Kedua, ancaman ekologi. Daerah datar yang sempit dikelilingi pegunungan merupakan tujuan aliran air musim penghujan. Trenggalek memiliki siklus puluhan tahun dengan curah hujan tinggi. Ketika biota di lereng-lereng pegunungan tidak mampu menahan air, banjir akan mengancam daerah rendah.
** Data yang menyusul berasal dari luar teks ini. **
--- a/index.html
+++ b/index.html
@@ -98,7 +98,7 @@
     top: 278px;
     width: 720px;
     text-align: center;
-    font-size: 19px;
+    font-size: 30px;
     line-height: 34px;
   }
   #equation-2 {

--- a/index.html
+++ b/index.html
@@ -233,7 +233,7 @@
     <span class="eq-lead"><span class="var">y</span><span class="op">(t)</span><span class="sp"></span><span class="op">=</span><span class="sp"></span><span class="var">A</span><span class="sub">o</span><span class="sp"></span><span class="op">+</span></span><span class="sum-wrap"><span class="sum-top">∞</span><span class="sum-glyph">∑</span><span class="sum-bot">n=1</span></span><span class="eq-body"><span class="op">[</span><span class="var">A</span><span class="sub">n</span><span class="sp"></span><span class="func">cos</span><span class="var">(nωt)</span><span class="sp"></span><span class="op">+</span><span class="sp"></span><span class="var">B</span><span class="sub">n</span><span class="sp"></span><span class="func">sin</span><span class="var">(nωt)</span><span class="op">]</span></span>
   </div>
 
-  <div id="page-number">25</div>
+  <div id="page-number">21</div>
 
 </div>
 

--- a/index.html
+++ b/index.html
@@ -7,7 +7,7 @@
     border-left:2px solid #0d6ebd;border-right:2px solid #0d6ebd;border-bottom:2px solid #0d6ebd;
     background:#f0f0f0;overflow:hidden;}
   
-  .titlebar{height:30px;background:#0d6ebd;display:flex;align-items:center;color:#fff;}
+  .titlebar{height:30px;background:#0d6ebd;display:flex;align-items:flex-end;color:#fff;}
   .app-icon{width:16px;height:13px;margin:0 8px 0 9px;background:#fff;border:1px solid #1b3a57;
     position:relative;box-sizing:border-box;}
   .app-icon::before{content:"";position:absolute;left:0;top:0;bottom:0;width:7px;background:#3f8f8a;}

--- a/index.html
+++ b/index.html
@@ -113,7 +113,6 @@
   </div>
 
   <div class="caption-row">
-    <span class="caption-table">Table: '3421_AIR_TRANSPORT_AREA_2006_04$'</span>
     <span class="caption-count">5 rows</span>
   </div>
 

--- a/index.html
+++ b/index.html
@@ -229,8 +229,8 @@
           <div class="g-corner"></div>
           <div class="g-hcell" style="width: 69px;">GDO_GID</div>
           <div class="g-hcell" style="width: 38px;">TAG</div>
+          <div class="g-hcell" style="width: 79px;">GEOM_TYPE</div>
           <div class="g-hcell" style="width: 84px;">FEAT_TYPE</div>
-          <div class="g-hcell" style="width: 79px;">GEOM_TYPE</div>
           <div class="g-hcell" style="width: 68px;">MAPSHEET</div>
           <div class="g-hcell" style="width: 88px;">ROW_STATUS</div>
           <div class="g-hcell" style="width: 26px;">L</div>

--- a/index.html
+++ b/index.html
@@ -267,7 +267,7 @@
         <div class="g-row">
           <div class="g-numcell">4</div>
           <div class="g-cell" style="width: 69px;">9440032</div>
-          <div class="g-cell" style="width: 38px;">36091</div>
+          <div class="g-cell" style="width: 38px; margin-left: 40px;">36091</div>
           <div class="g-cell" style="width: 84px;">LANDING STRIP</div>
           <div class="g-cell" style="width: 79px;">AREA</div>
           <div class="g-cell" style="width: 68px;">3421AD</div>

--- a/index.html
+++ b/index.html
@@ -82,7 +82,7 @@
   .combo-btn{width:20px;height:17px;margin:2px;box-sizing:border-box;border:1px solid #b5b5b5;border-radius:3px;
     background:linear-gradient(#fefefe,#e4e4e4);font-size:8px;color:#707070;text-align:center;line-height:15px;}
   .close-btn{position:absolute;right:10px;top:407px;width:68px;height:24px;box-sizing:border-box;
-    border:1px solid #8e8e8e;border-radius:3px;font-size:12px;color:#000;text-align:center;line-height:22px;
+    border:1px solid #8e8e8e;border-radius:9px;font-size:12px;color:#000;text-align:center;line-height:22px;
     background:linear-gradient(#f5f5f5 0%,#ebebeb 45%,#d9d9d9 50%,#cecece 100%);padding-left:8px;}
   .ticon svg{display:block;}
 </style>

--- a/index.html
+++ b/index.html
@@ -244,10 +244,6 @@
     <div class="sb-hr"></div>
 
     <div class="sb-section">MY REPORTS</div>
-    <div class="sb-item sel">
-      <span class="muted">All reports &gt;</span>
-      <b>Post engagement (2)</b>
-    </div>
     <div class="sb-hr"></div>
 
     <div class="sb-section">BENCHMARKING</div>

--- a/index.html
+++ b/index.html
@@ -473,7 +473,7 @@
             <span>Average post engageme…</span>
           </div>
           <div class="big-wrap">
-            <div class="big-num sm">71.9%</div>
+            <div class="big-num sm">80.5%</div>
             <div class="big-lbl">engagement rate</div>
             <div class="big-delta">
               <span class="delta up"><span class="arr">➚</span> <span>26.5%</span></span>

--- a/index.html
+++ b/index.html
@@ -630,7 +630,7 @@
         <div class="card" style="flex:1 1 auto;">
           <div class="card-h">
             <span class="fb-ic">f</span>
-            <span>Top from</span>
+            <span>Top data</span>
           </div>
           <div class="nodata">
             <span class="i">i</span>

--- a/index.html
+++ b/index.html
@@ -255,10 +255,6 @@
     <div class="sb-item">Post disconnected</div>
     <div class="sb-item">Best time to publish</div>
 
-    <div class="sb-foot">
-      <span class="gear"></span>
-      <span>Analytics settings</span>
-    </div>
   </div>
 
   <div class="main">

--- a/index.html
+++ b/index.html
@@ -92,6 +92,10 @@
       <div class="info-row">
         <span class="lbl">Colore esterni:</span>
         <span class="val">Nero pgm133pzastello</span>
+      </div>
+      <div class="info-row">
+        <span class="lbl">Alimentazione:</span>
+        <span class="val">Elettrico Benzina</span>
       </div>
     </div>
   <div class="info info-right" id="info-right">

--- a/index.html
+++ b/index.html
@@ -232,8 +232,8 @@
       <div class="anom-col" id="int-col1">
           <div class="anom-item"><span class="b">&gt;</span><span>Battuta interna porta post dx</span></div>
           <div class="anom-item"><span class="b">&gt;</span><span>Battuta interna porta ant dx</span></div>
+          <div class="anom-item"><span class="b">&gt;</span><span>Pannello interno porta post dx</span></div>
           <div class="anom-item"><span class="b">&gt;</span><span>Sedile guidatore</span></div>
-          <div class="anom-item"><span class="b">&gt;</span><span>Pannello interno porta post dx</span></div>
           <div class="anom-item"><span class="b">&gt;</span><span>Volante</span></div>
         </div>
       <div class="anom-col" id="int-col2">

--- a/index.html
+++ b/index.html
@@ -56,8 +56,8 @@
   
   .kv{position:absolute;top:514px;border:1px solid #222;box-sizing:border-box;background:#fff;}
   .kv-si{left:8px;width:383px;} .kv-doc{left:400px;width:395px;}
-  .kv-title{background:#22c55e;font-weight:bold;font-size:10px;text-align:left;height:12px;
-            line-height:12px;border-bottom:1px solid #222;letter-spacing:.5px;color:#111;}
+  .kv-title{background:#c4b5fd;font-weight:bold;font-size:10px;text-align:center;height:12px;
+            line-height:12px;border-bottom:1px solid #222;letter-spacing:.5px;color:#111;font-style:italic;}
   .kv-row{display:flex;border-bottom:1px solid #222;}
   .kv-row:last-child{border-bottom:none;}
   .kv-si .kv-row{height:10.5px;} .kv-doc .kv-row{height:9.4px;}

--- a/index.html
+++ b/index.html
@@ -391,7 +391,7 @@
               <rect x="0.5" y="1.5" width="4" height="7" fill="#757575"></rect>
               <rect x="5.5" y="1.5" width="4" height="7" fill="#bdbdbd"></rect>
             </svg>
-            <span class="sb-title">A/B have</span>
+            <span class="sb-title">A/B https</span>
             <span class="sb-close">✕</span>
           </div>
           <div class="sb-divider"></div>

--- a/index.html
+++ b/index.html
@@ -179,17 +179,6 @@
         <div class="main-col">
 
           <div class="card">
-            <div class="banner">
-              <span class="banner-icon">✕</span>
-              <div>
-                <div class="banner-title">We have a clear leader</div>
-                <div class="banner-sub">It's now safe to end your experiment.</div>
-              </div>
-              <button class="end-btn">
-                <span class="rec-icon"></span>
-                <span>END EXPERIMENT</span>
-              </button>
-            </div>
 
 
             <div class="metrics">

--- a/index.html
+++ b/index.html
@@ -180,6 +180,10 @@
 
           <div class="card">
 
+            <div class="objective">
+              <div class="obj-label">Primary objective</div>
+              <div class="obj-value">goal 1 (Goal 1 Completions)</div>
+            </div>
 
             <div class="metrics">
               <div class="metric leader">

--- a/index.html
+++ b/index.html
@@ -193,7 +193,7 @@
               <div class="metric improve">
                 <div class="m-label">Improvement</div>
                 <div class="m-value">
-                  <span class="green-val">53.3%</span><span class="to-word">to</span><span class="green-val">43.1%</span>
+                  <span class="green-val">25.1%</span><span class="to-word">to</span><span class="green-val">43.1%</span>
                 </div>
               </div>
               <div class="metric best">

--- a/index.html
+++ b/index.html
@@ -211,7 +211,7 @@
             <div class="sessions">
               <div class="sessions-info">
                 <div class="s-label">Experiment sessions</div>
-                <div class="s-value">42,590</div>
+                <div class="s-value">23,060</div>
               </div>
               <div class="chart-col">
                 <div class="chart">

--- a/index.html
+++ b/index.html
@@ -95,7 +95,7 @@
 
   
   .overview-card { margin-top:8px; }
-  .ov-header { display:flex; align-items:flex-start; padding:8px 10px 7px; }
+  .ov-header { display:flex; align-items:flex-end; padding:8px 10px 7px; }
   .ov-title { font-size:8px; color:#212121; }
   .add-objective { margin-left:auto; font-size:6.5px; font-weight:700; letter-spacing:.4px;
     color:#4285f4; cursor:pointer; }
Tahun 1990-an, tahun 2006, tahun 2020-an, Trenggalek mengalami siklus banjir-banjir besar itu. Tanda bahwa daya dukung lingkungan lereng-lereng gunung sudah kewalahan menghadapi curah hujan tinggi. Akan menjadi masalah besar ketika daya dukung ekologi lereng-lereng gunung diamputasi oleh aktivitas tambang. Ancaman bagi ratusan ribu orang di daerah bawah.
Harusnya di Trenggalek dibangun bendungan, embung, dalam jumlah yang memadai. Bukan dibotaki tambang.
Ketiga, matinya sumber air dan pangan. Trenggalek memiliki tiga sumber pangan utama. Pertanian diderah datar. Arealnya berebut dengan pemukiman. Kemudian perkebunan dan lahan hutan di lereng-lereng pegunungan. Lereng-lereng bukit juga sudah dirambah pemukiman. Selain itu juga ada perikanan di laut selatan. Samudera Hindia.
Eksploitasi tambang bukan saja mengamputasi daya dukung ekologi. Melainkan juga menimbulkan pencemaran. Lereng-lerang pegunungan sebagai produsen air untuk minum maupun pertanian akan berkurang. Limbah tambang bisa mengancam usaha pertanian dan perikanan di daerah bawah.